Muito atentos à evolução do online Briefing | Entrou para o jornalismo em 1968. Como é que olha hoje para a profissão? Continua a haver lugar para as vendas em papel? VS | Acho que as vendas em papel vão continuar a diminuir e acho que todos nós devemos estar muito atentos à evolução do online, que pode começar a diminuir em detrimento das redes sociais. Esse trajeto de diminuição já começou em alguns países e provavelmente chegará a Portugal muito brevemente. Em relação ao jornalismo e na sua evolução desde os anos 60 até hoje penso que ele se afastou do seu primo literatura. O jornalismo hoje é uma expressão técnica de uma forma de comunicar que abandonou tudo aquilo que o ligava anteriormente à literatura. Passámos a ter um jornalismo mais técnico – infelizmente, às vezes, mais tecnocrata – e o que nós temos vindo a assistir é que

há menos afetividade do leitor em relação ao jornalismo atual. À técnica de comunicação juntou-se uma técnica de marketing do próprio jornal. Ou seja, aquilo que aprendemos noutros tempos, onde o jornalista tinha que estar completamente afastado da área da publicidade e do marketing, a partir de determinada altura esbateu-se completamente. Ninguém o diz hoje nas faculdades mas acho que deviam ter a coragem de o dizer.

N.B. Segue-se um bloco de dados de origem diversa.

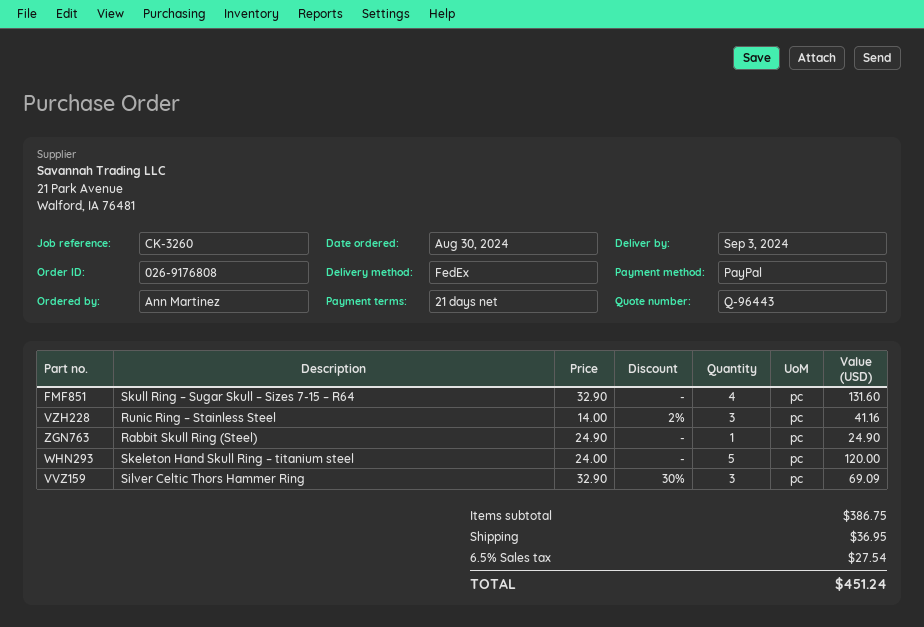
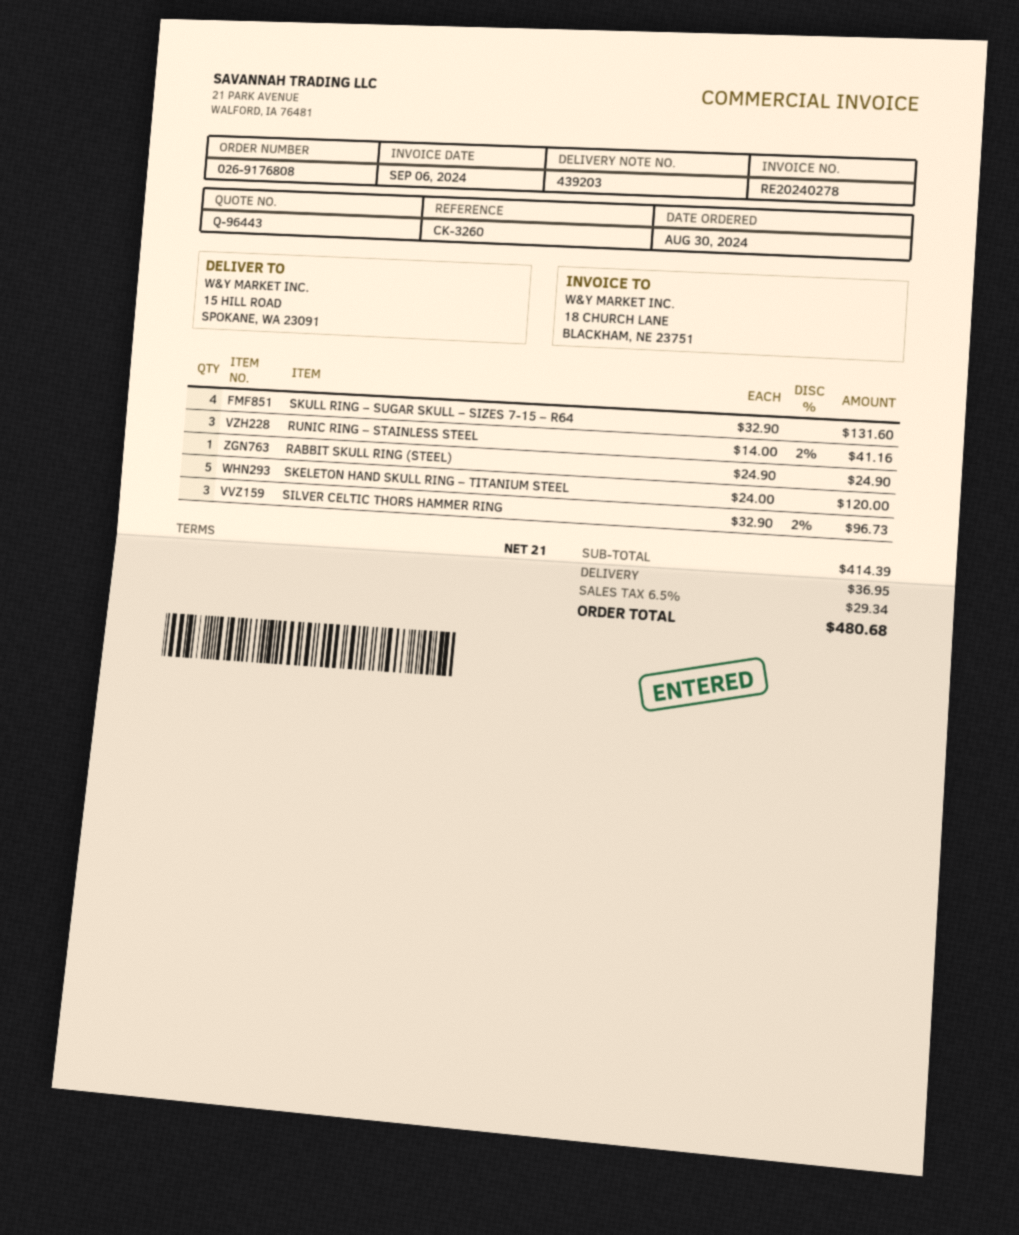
Silver Celtic Thors Hammer Ring: 3 x 32.90 - 30% = 69.09 -> 3 x 32.90 - 2% = 96.73
subtotal: 386.75 -> 414.39
tax: 6.5% = 27.54 -> 6.5% = 29.34
total: 451.24 -> 480.68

Quando se está a fazer a primeira página estamos mais na área do marketing do que nos jornalismo. Isto acontece e é incontornável. Eu gosto? Não. Acho que é inevitável? Acho. Briefing | Estreou-se este ano na ficção este ano. É um hobby para continuar? VS | Já me tinha estreado na ficção, com dois livros publicados na D. Quixote, “Sa-

lão Portugal”, em 2008 e “Tanta gente em mim” (2010) e agora, pela primeira vez, publiquei, no Clube do Autor, o livro “O segredo dos pássaros”. É cada vez mais difícil continuar. Sou uma pessoa que dorme pouco e escreve depressa, é uma das vantagens que tenho, e escrever ficção é uma questão de sanidade mental. Parafraseando um amigo meu: quem ache que só percebe de desporto nem de desporto percebe. É fundamental que as pessoas que estejam num cargo de importância – digo isto também a todos os jornalistas deste jornal – leiam muitos jornais, e que não sejam só desportivos, e livros, principalmente poesia, que é rica não apenas na palavra mas também na criatividade. É muito importante que os jornalistas hoje continuem a ler até para que, quando exercerem a sua técnica de comunicação, ela não seja tão árida e possa ainda estabelecer algumas ligações afetivas com os leitores.